HCI Lab ng: All NVMe, 3x R740 with 10G and 100G

qwertz · Mon Dec 30, 2024 11:29 am

Good morning Gents!
Its been a while

My last Starwind powered Cluster I created / ran is probably like >10 years in the past.
(Starwind v8 back in 2014, i was one of the beta testers)
I "played" a lot with MS S2D and VSAN from VMware and went down all (... okay a lot of...) rabbit holes.
Now I am at a point where I have the liberty to setup the "next generation" Cluster for my Home-Lab, which is very exciting for me.
I took me years to get my hand on the right gear and put together some powerfull selection of hardware to push the limits further a bit.
My old cluster (S2D) was based on 2x Dell R720s with a three tiered storage: NVMe, SSD and Spinning Rust. Synced over two 40g ConnectX-2 Cards.
That worked pretty well. It ran for over 5 years and I never encountered unexpected outages while enjoying blazing fast performance.
Since i am a techy at heart and doing the same thing over and over again is kinda boring: I am now searching for a "new" way to do things and learn while doing that.

For the new HCI-Cluster I have three identical R740 Servers, each with:
- 2x Xeon(R) Gold 6134
- 256 GB DDR4 Memory
- 2x Mellanox ConnectX-3 VPI: each with 2x25GBit -> Total of 4x 25GBit
- 1x Mellanox ConnectX-3: with a single 100G Port
- 3x Samsung PM983 NVMe 1.92 TB
- 1x Intel DC P4608 NVMe 6.4 TB (gets exported as 2x 3.2 TB to the OS)
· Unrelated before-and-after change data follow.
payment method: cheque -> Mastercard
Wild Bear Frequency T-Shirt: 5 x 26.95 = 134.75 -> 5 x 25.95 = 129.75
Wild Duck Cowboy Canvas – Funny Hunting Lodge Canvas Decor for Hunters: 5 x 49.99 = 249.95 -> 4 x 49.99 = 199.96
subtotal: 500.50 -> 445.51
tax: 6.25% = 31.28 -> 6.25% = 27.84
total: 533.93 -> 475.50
My Network around the cluster is "quiet" redundant, but not fully redundant yet:
L2 and L3 is redundant (MLAG and VRRP) for 10G. (two Mikrotik CCR2004 and two CRS317)
100G on the other hand: I only have one MT CRS504 currently. So my 100G links are NOT redundant, yet.
(CRS520 are quiet expensive and NOT considered WAT: Wife Accepted Technology... yet)

)

In my free time, over the last couple of weeks, I played with proxmox ve and ceph, and I learned a lot.
Its fun to play with and I`d like to push the solution further, but ceph isnt there yet.
EC-Pools are inefficient and there is A LOT OF OVERHEAD going on.
Mirror is faster, but also not AS FAST as i imagine things could be.
My Testing isn't very thorough yet, currently i am hitting the limits of this solution when writing with around 2600-2800 MB/s.
(Using Ethernet instead of RoCE.) Roce Support is terrible, from my perspective, with my current understanding.
It makes things slower, instead of faster. ¯\_(ツ)_/¯
I setup PFC and DCB, configured Lossless Ethernet on the CRS504 and made sure the traffic is in Class 3... but: still. "Horrible Performance". (Roce v1 and v2 are more or less performing equally bad in my lab)
My "gutt feeling" is that driver support for those mellanox cards could / should get better by a magnitude. Also current development of Ceph is focusing on improving ec-performance and efficiency... i think its very interesting, at least, what ceph will be able to do in maybe a year.

About my goals:
I`d like to be able to push the hardware in my home-lab as close to the edge (performance wise) as possible.
For the 5 nvme disks per node: Some sort of Parity instead of doing mirror would be really cool. (increase storage efficiency)
I`d love to use RoCEv2 for Storage-Sync.
It would be totally sufficient for my lab to run on two of the three servers, i only have three because the air gets very "thin" when it comes to solutions that work great with 2 nodes. So three is for the sake of testing and being able to evaluate different solutions. But: really not my end goal. (Power bill is already very very very *ouchy*)
I`d like to use the 100g Network as "first choice" for storage sync, but want to have it fail over to my 10g infra in case the 100g network goes down due to... well... SPOF.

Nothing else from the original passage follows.